**The task**
Set out exactly, line by line, the stretch of data below that begins at the line containing "[43,618,56,628] ☐ -> [579,487,593,498] ☑" and ends at the line containing "(189, 624) none", with both ends kept.
Start of Extracted data
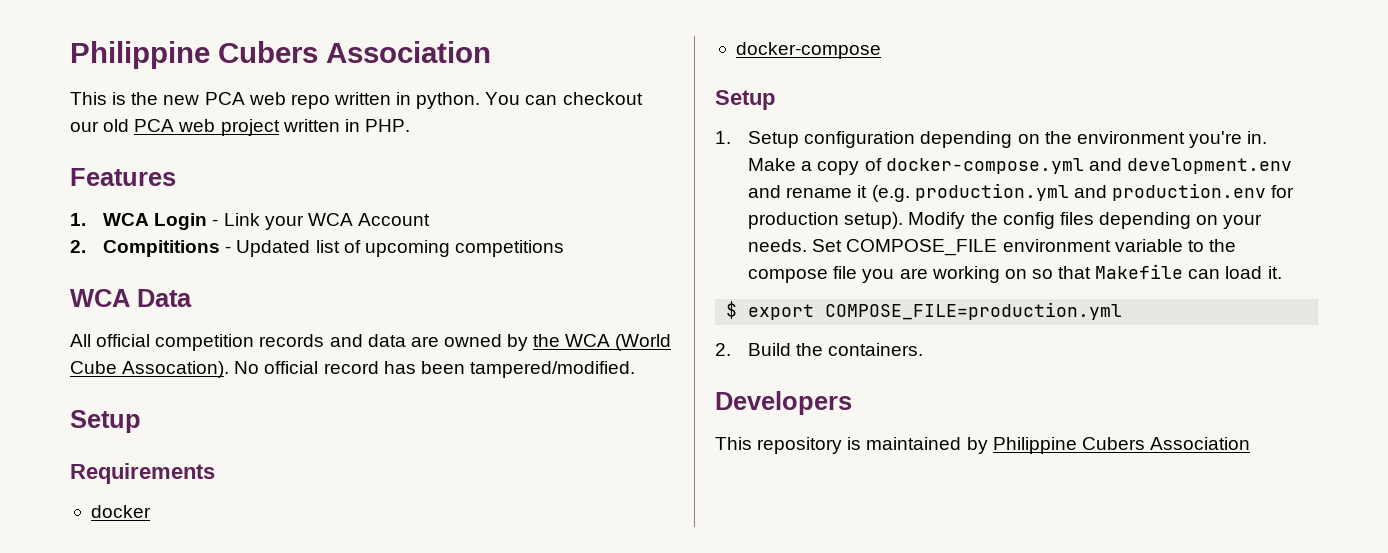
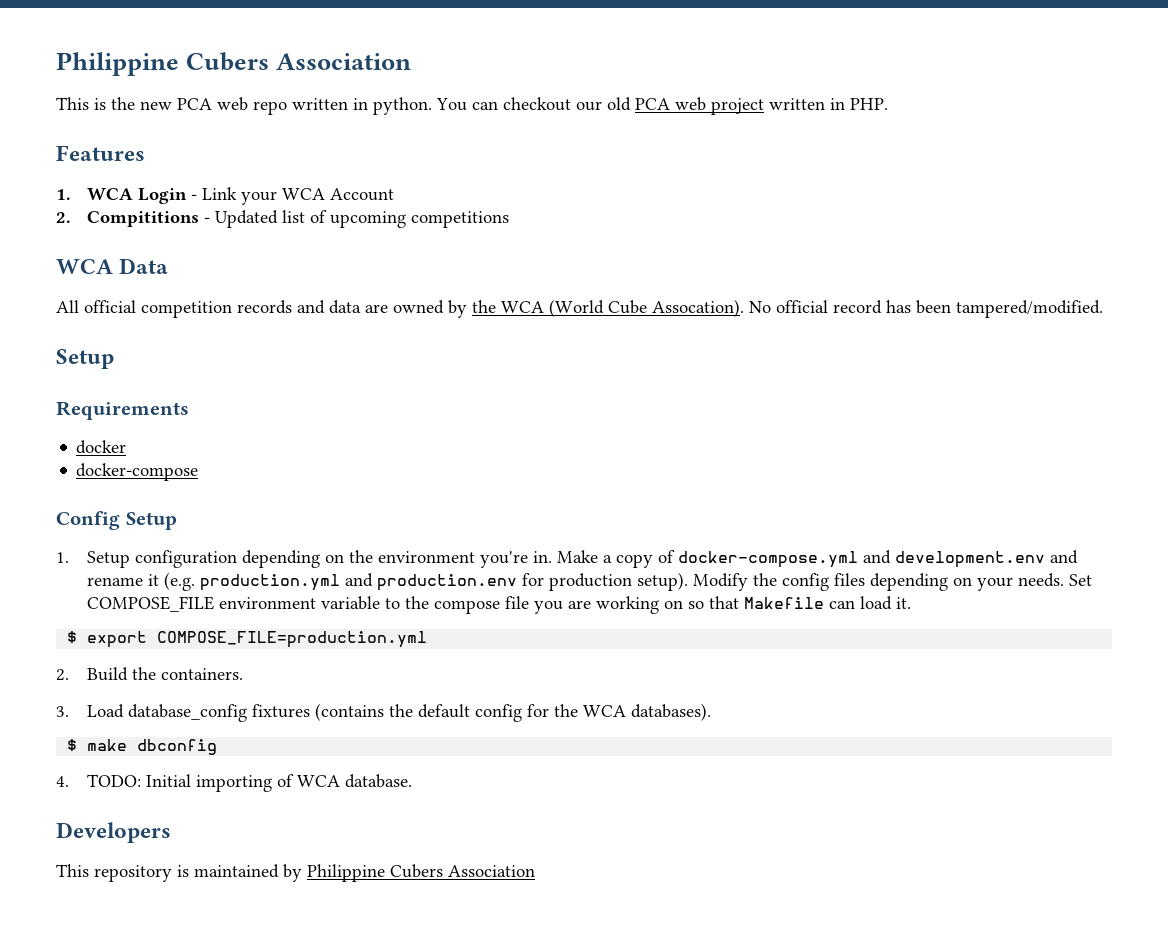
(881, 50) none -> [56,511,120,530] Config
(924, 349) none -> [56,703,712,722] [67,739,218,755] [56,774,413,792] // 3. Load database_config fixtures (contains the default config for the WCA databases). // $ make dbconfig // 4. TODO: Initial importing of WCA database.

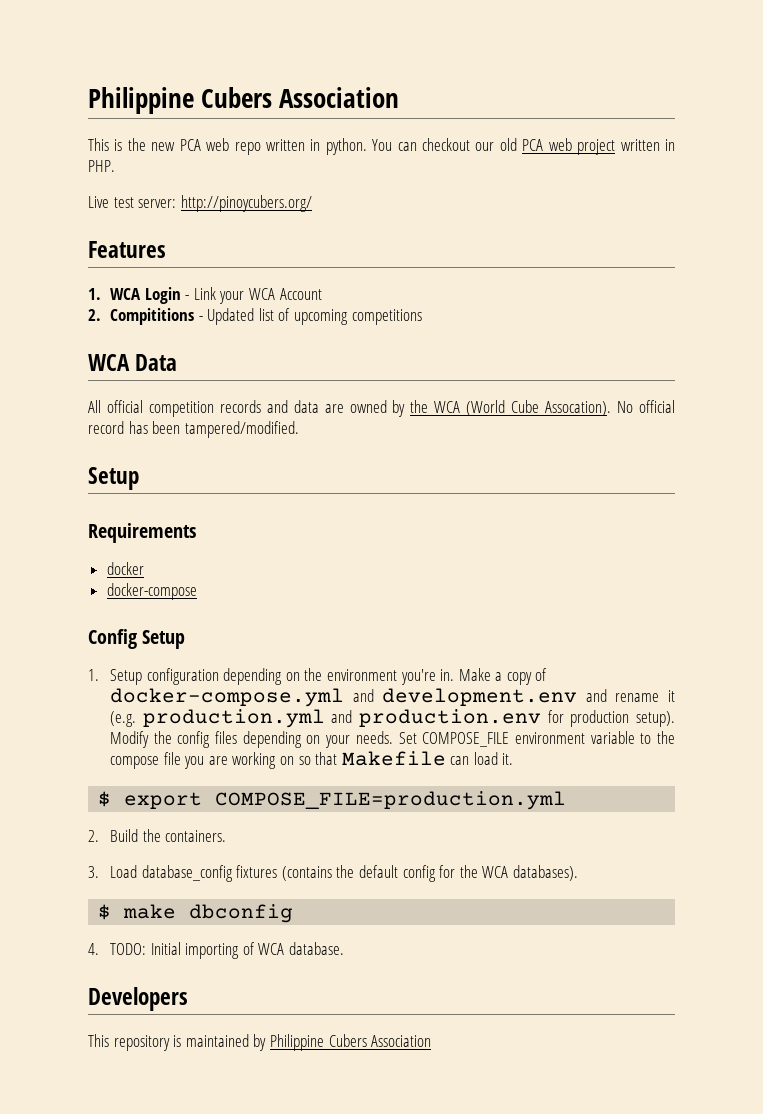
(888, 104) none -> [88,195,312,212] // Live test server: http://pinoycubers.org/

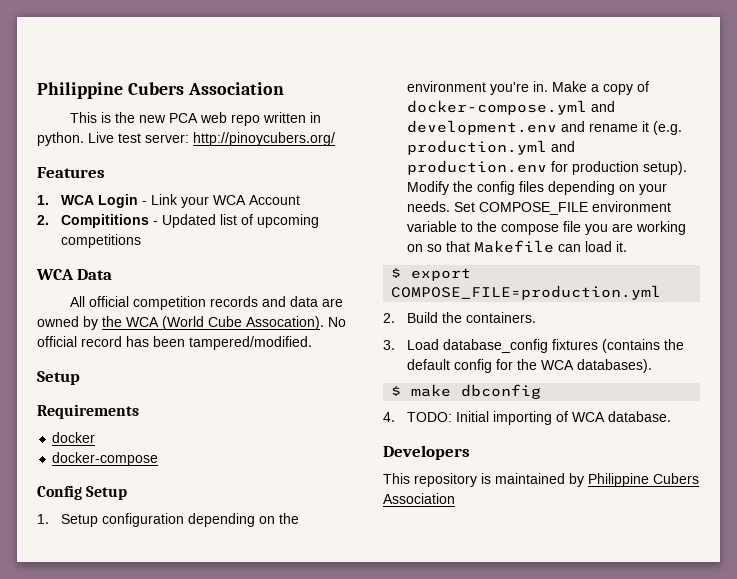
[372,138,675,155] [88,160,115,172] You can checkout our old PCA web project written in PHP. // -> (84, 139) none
End of Extracted data
Start of Extracted data
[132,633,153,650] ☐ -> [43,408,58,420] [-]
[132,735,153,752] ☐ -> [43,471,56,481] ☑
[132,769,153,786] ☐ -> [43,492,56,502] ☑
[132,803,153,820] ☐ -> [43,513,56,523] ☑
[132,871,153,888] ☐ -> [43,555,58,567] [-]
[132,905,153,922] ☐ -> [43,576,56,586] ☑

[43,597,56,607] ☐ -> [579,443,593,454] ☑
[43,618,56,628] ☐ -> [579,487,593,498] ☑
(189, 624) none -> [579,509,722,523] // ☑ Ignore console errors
End of Extracted data
**Exercise result**
[43,618,56,628] ☐ -> [579,487,593,498] ☑
(189, 624) none -> [579,509,722,523] // ☑ Ignore console errors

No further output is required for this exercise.